Na verdade, não sei se percebo bem a sua dúvida; "rendimento adicional" ou "ganhar mais" refere-se à situação em que é efectivamente retirado rendimento a um trabalhador (por exemplo, subindo as taxas de acesso, ditas "moderadoras", no SNS), e este, se quiser ter acesso aos mesmos bens e serviços a que anteriormente acedia, tem de encontrar rendimento que compense o que lhe foi retirado. Vai assim aceitar empregos secundários que antes não aceitaria, tendo em conta o baixo salário que lhe oferecem em troca do trabalho que terá de fazer, ou aceitar um outro emprego mais bem remunerado, mas onde tem de proporcionalmente trabalhar muito mais. Em qualquer dos casos, "safa o patrão", que se não fosse este trabalhador desesperado, teria de aumentar o salário oferecido (em qualquer um dos casos mencionados) de modo a ter alguém a trabalhar para ele.

Pedro Viana disse...

HORIZONTE XXI,
Concordo totalmente com o seu primeiro comentário.
Quanto ao segundo comentário, o RBI é como o nome indica: incondicional. Isso quer dizer que mesmo um assassino, condenado, a cumprir pena na cadeia, tem direito ao RBI. Parte do princípio que qualquer ser humano (e o objectivo último do RBI é ser atribuído a todo o ser humano, habite onde habitar), pelo simples facto de estar vivo, tem direito ao acesso aos recursos que lhe permitam viver na plenitude das suas capacidades.
Não há ideal mais radicalmente igualitário do que este. É o objectivo último do comunismo: "de cada qual, segundo sua capacidade; a cada qual, segundo suas necessidades".
Qualquer condicionalidade que se atrele à atribuição do RBI implica um exercício de distinção de seres humanos quanto ao seu valor intrínseco: aquele merece mais do que aquele outro. Há Direita este pensamento é natural. Todas as ideologias de Direita partem do princípio de que há uns que merecem mais do que outros (porque são da raça X, tem a côr de pele Y, adoram o Deus H, são mais fortes, produzem mais, são mais valorizados pelo "mercado", etc).
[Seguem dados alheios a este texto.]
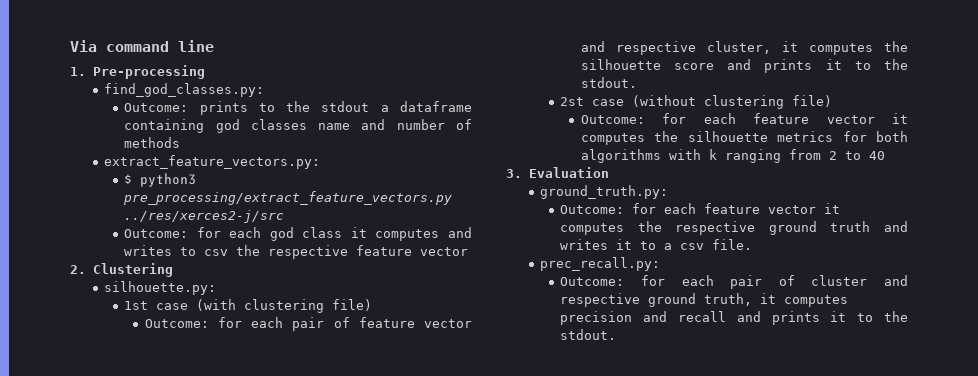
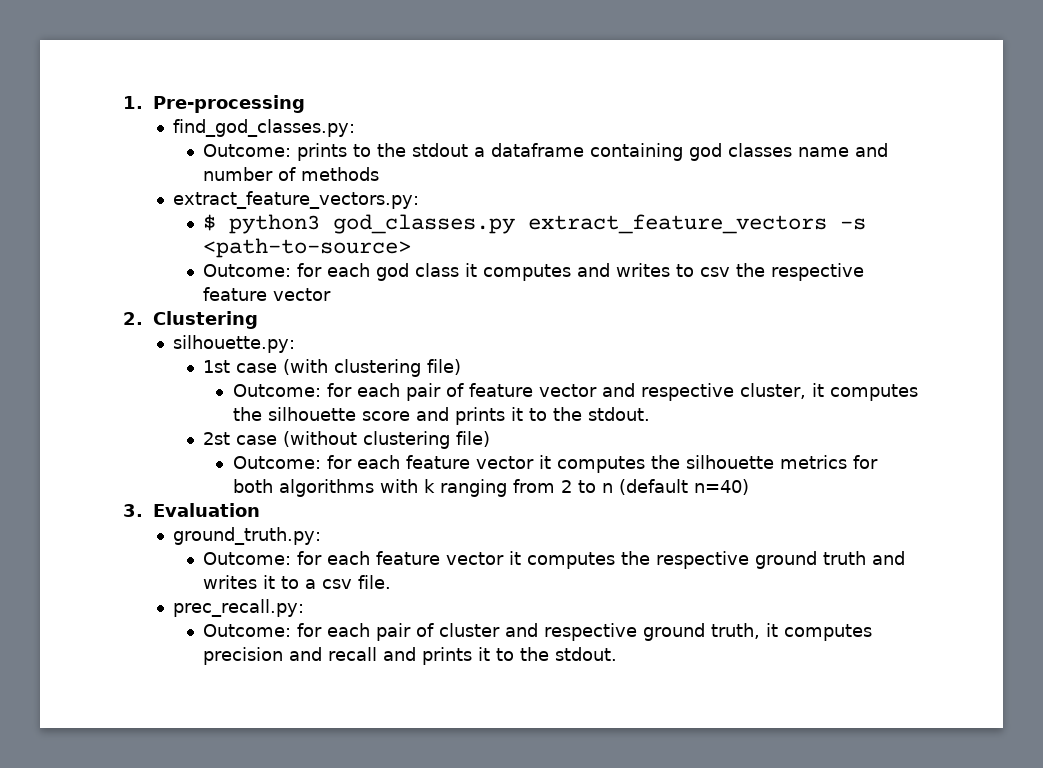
[70,40,214,52] Via command line // -> (123, 102) none
[123,191,453,205] [124,210,285,223] pre_processing/extract_feature_vectors.py ../res/xerces2-j/src -> [332,214,866,234] [202,238,411,258] god_classes.py extract_feature_vectors -s <path-to-source>
[868,151,885,160] 40 -> [601,479,749,495] n (default n=40)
A Esquerda distingue-se da Direita por ser igualitária, pugna pela igualdade como objectivo principal a ser atingido pelo exercício da política. Portanto, só concebo a defesa da desigualdade à Esquerda, como estratégia transitória para se atingir posteriormente uma maior igualdade. É por isso, que não sendo marxista-leninista, consigo compreender a lógica por detrás da fase de transição socialista, durante a qual algum nível de desigualdade é mantido por razões estratégicas, de modo a tornar mais provável atingir-se a fase do comunismo, onde a desigualdade será minimizada tanto quanto for materialmente possível. Mas, sinceramente, não percebo qual é o interesse estratégico de atribuir o RBI em função do rendimento de alguém, como uma espécie de RSI para a classe média. Parece-me muito mais interessante e defensável/implementável atribuir o RBI ao Belmiro de Azevedo e impor-lhe impostos de tal modo elevados sobre os seus outros rendimentos, que no final ele até recebe bem menos do que receberia se não auferisse do RBI e mantivesse os seus rendimentos actuais. Ou seja, a mensagem é: o Belmiro de Azevedo é alguém como os outros, e devia ter o mesmo nível de rendimento. Melhor que mais impostos, claro, seria expropriar os bens do Belmiro de Azevedo. Lá chegaremos...

HORIZONTE XXI disse...
Este comentário foi removido pelo autor.
Miguel Serras Pereira disse...

Ó caro Horizonte XXI

seria benéfico que os que se querem democratas deixassem de acreditar no Pai Natal ou em histórias da carochina (se laicos).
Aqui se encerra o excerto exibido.